WHAT IS NEEDED:
Keep the pictures out, and restate the listing that follows exactly as written.

++++++

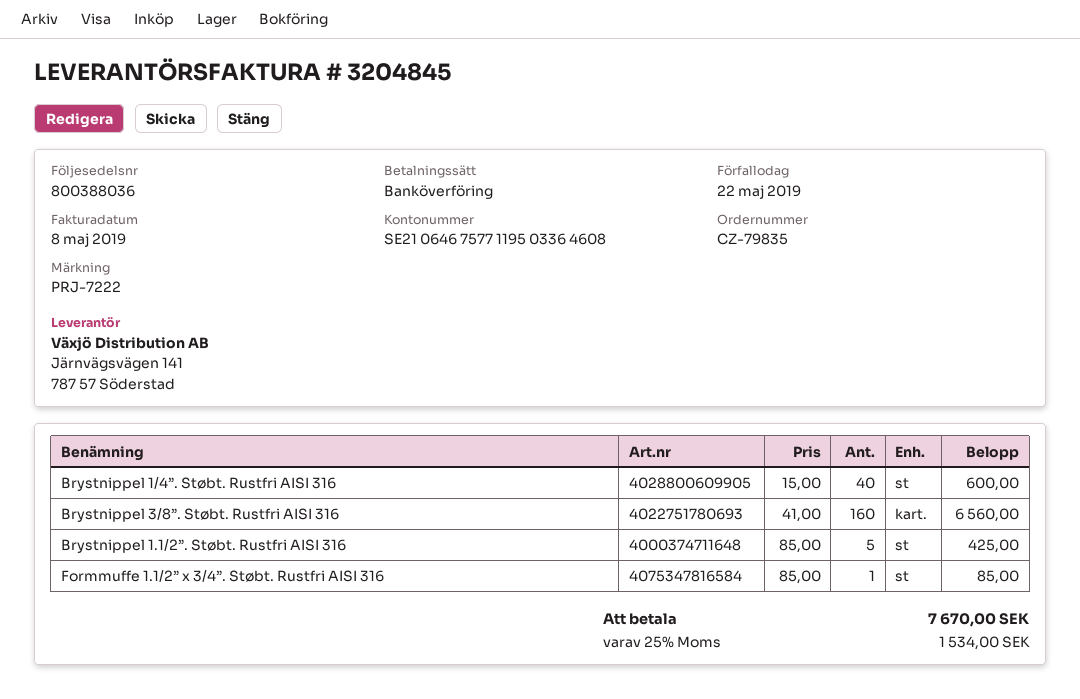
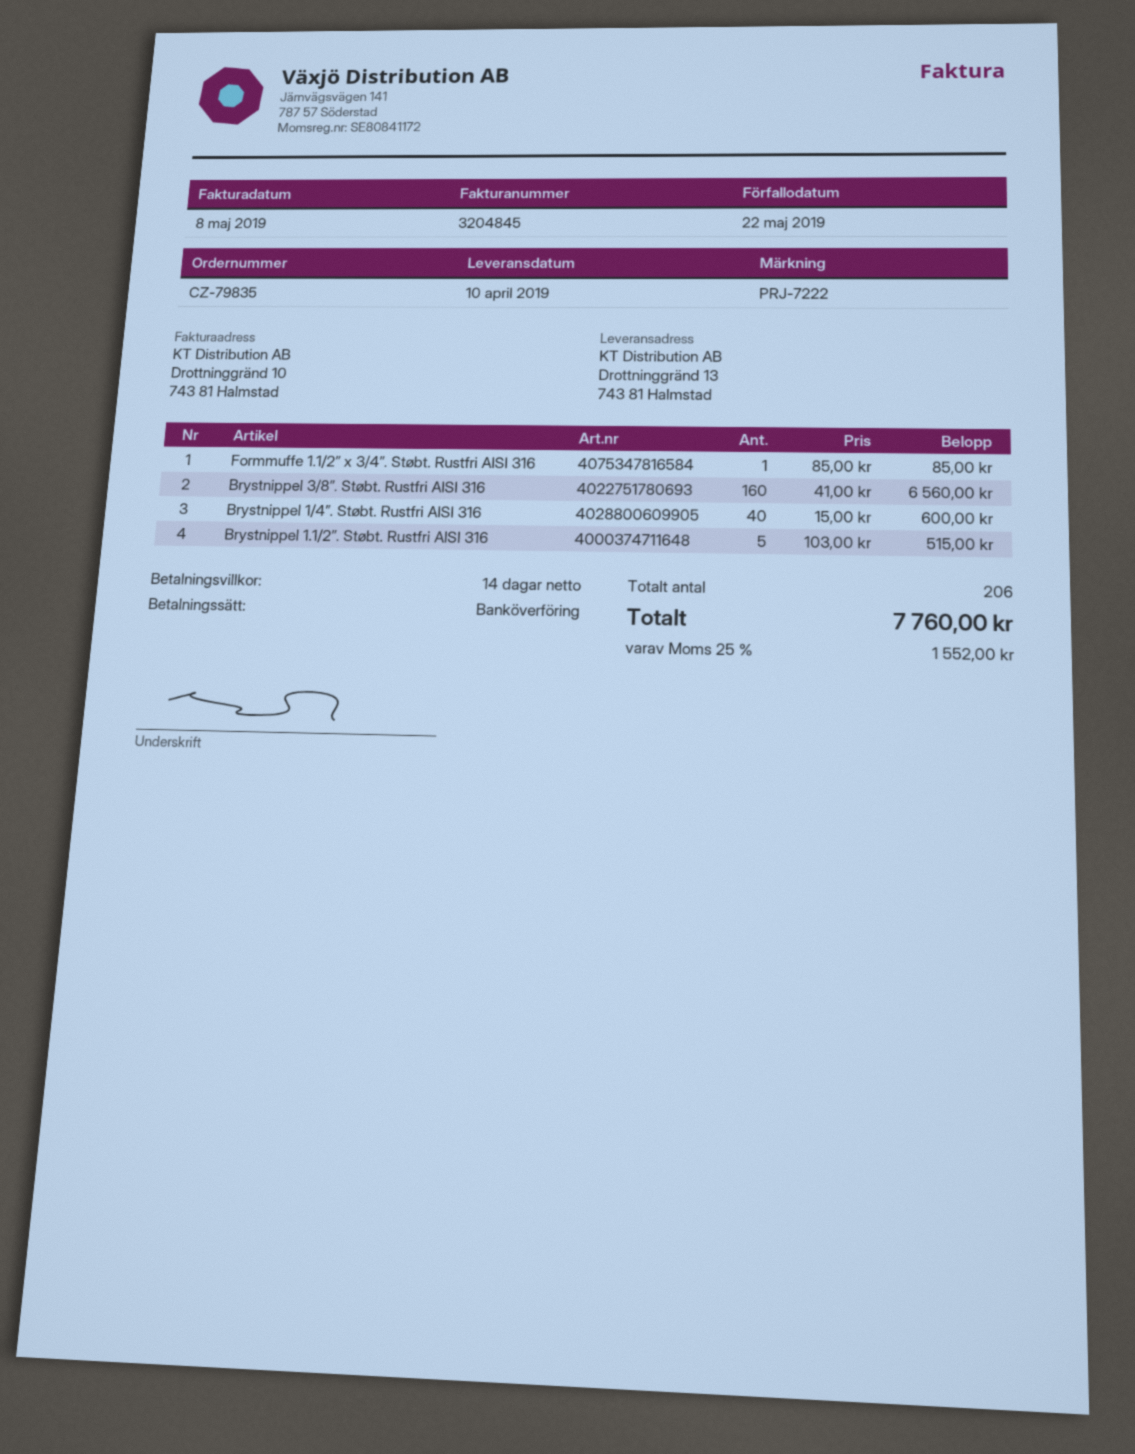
Brystnippel 1.1/2”. Støbt. Rustfri AISI 316: 5 x 85.00 = 425.00 -> 5 x 103.00 = 515.00
tax: 25% = 1534.00 -> 25% = 1552.00
total: 7670.00 -> 7760.00

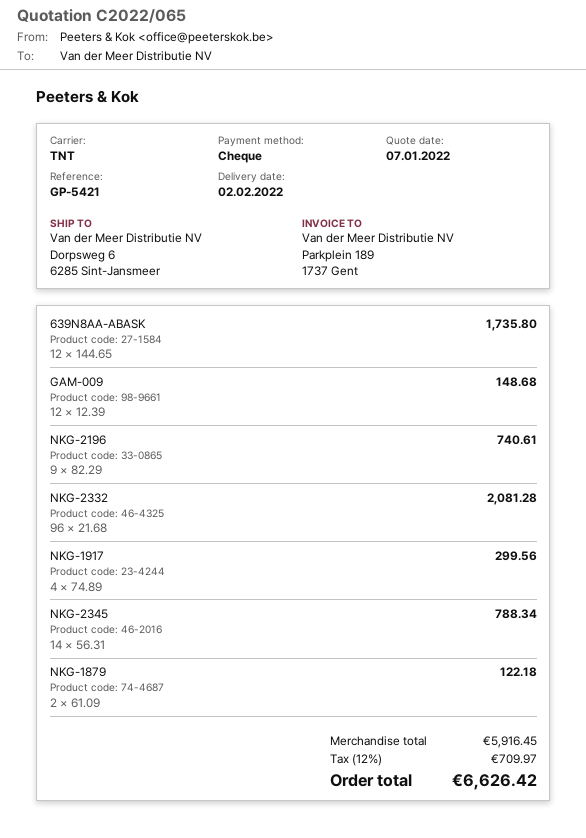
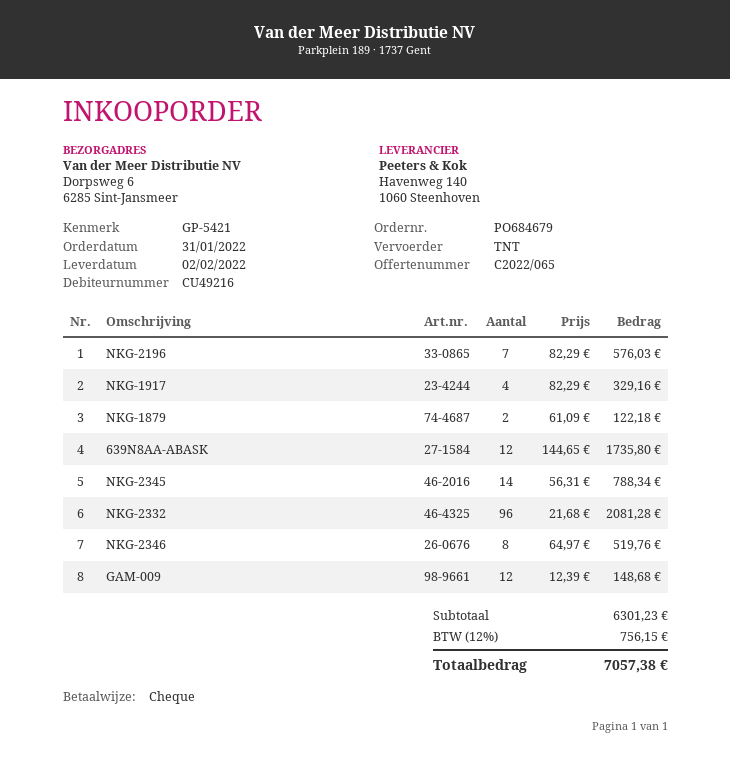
NKG-2196: 9 x 82.29 = 740.61 -> 7 x 82.29 = 576.03
NKG-1917: 4 x 74.89 = 299.56 -> 4 x 82.29 = 329.16
NKG-2346: none -> 8 x 64.97 = 519.76
subtotal: 5916.45 -> 6301.23
tax: 12% = 709.97 -> 12% = 756.15
total: 6626.42 -> 7057.38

++++++

SOLUTION TO THIS TASK:
Brystnippel 1.1/2”. Støbt. Rustfri AISI 316: 5 x 85.00 = 425.00 -> 5 x 103.00 = 515.00
tax: 25% = 1534.00 -> 25% = 1552.00
total: 7670.00 -> 7760.00

NKG-2196: 9 x 82.29 = 740.61 -> 7 x 82.29 = 576.03
NKG-1917: 4 x 74.89 = 299.56 -> 4 x 82.29 = 329.16
NKG-2346: none -> 8 x 64.97 = 519.76
subtotal: 5916.45 -> 6301.23
tax: 12% = 709.97 -> 12% = 756.15
total: 6626.42 -> 7057.38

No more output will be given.